Obviously the possibility of hurting yourself is always there, but that is only likely to happen if you don’t use the boots properly.
This includes making sure that the buckles are sufficiently tight and that the boots are properly hooked onto the bar before using them.
The build quality of the gravity boots themselves is very solid, so you are unlikely to have problems on that end either.
Now, another concern when using gravity boots is the possibility of getting stuck hanging upside down.
This is a valid fear, so you should make sure not to use these alone, at least initially, until you are very comfortable dismounting without any assistance.
Finally, there is also some evidence that longer periods of inversion aren’t good for people with certain health conditions – such as high blood pressure or glaucoma – so if you suffer from either of these I’d advise holding off on the gravity boots, or checking with your doctor before you use them.
Which Brand Of Gravity Boots Do You Recommend?
I’ll be honest here and tell you that I have only actually ever tried one brand of gravity boots, the Teeters Hang Ups Gravity Boots.
I purchased my first pair back in 2005, which I ended up giving to a friend when I moved to NYC.
I then bought another pair about a year later, which I used consistently for 3-4 years before getting sidetracked and abandoning the exercise altogether, until I started up again with them recently.
In all of this time, I’ve never had ANY issues with the Teeter boots.
No obvious wear and tear, the foam padding hasn’t degraded at all – and, most importantly, the buckles and latches show no signs of breaking.
For this reason, I wholeheartedly recommend the Teeter Hang Ups Gravity Boots, which you can order here from Amazon.
Alternatively, I have also heard very good things about the Body Solid Gravity Boots.
They have the same basic design, but are quite a bit cheaper, if you order from Amazon.
There may be some other quality brands out there, but I would recommend going with either of these two options.

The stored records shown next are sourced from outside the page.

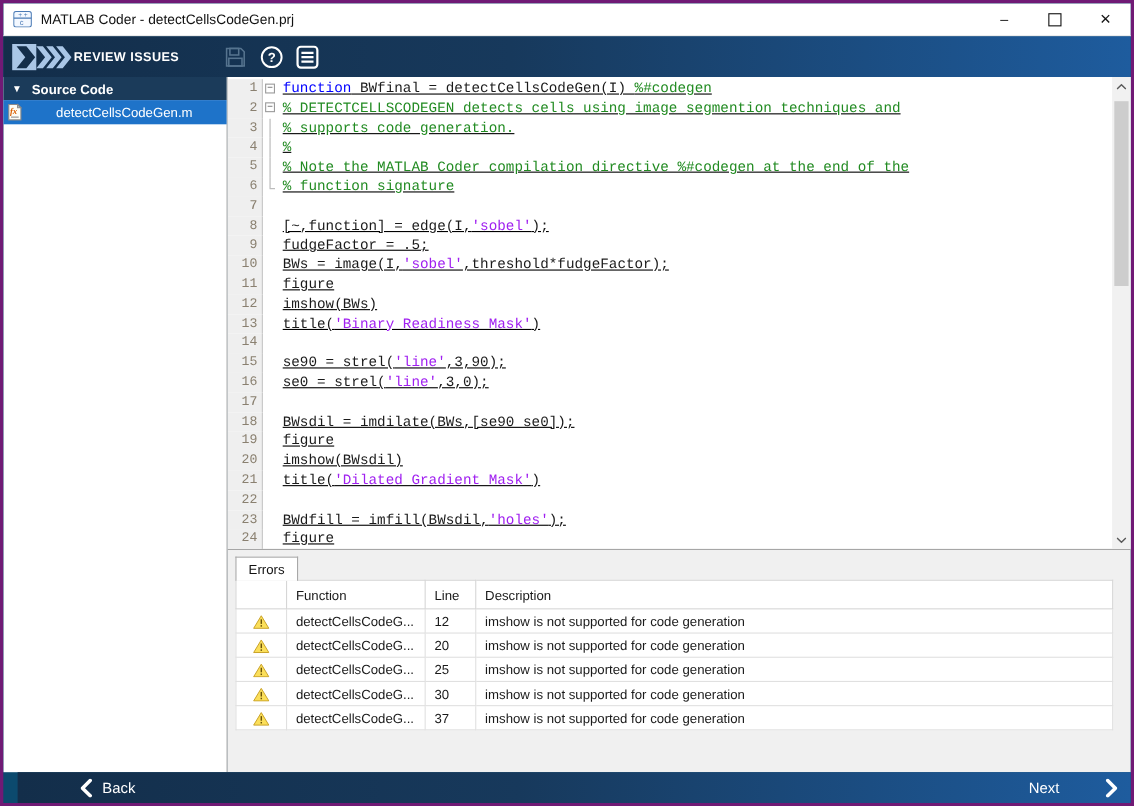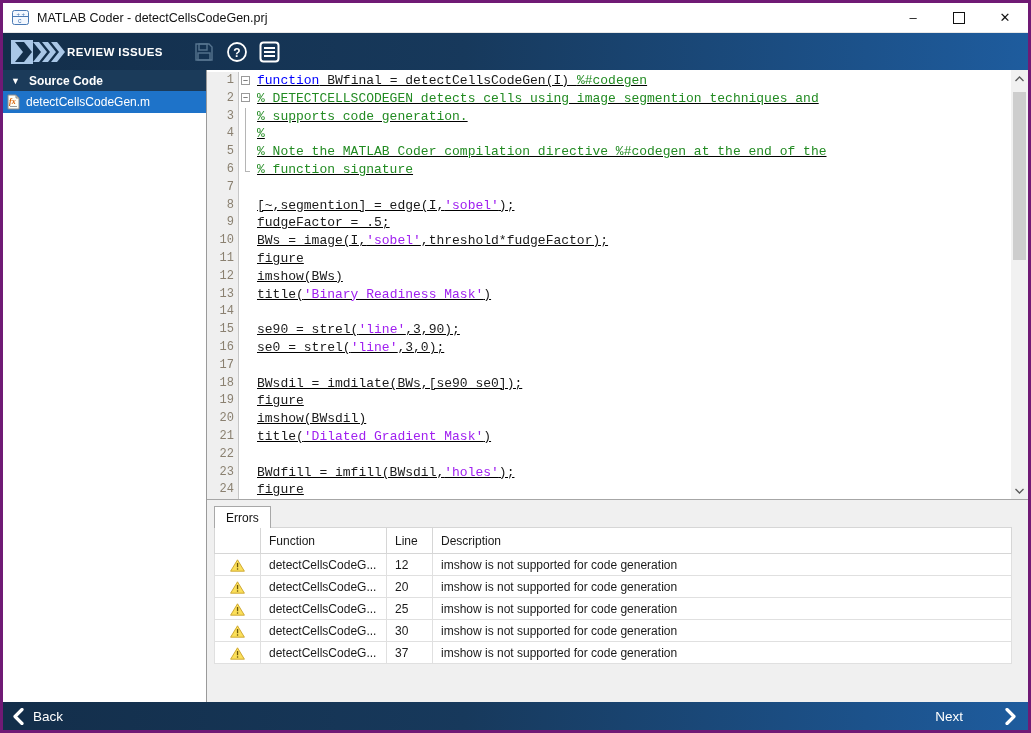"REVIEW ISSUES" .review-issues { margin-right: 28px -> 38px }
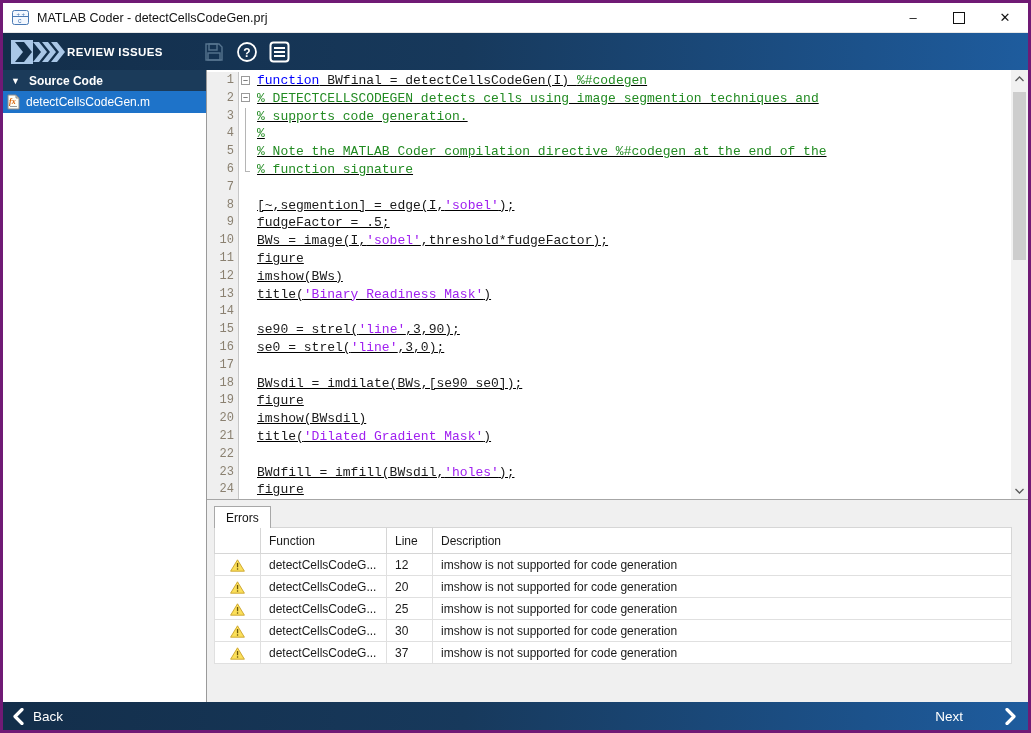"fx" .side-item { gap: none -> 25px }
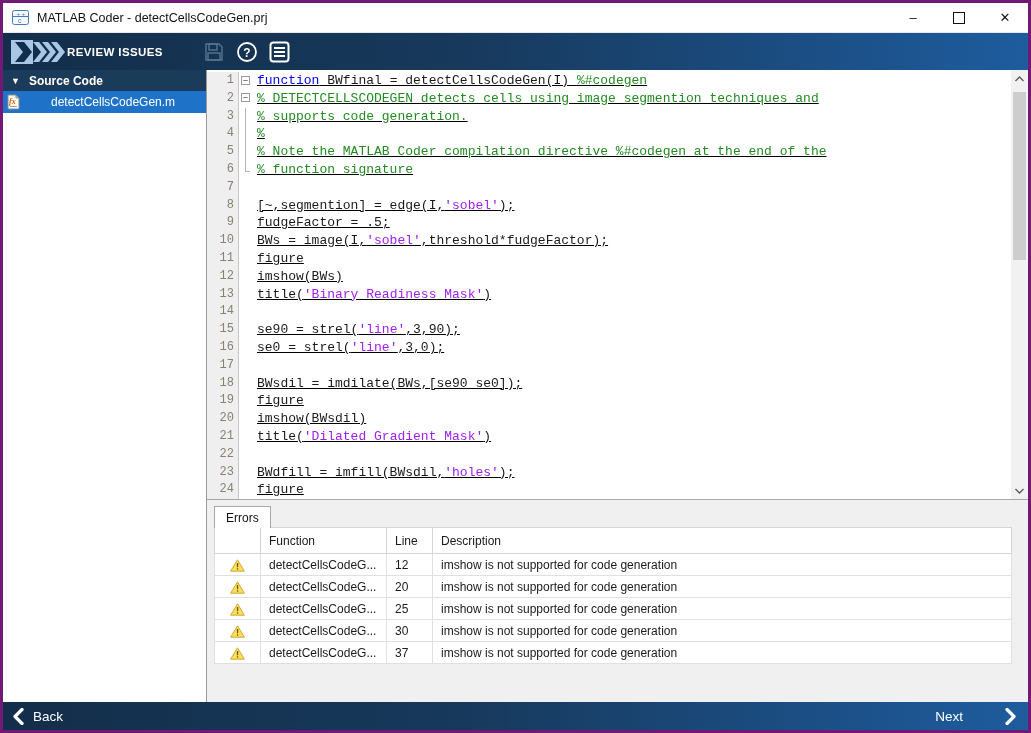"[~,segmention] = edge(I," span.tok-plain { text: ,segmention -> ,function }
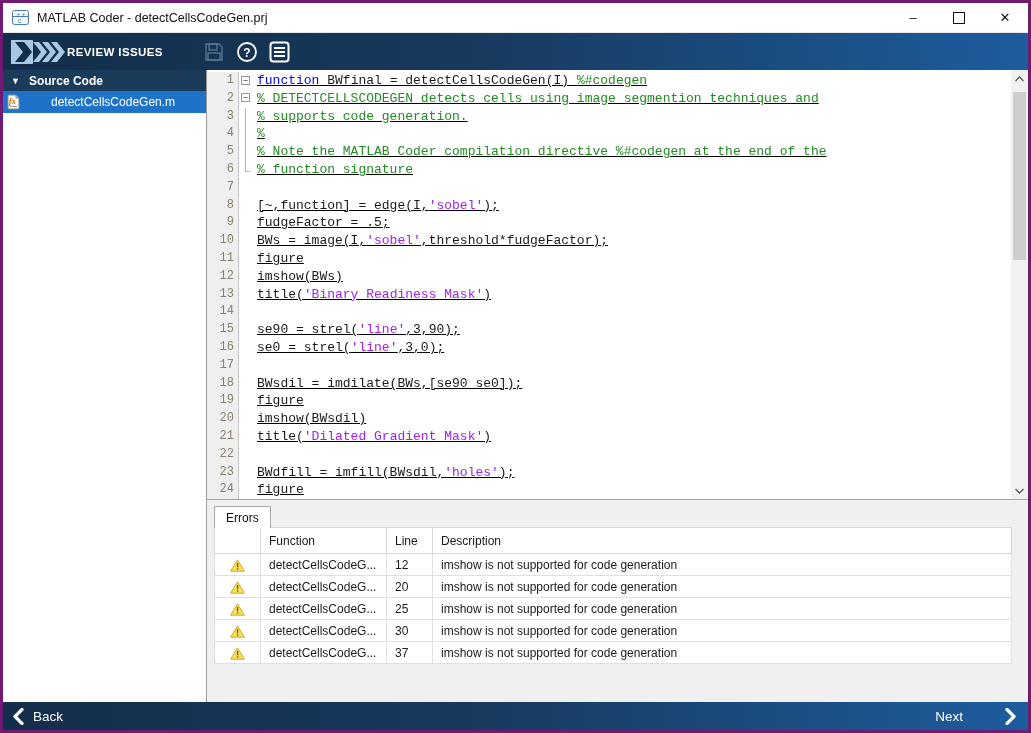"Back" .footer { left: 0 -> 13px; padding-left: none -> 47px }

The Bottom Line On Gravity Boots
If you are someone who appreciates a good ab workout, I can’t recommend gravity boots enough.
Once you get the hang of them (pun intended), you’ll find that they provide a better ab workout than most other exercises that you’ve tried.
I have shown them to many people over the years, and I have yet to come across anyone who didn’t enjoy using them (after they got over the initial fear of hanging upside down).
So give them a try and let me know what you think!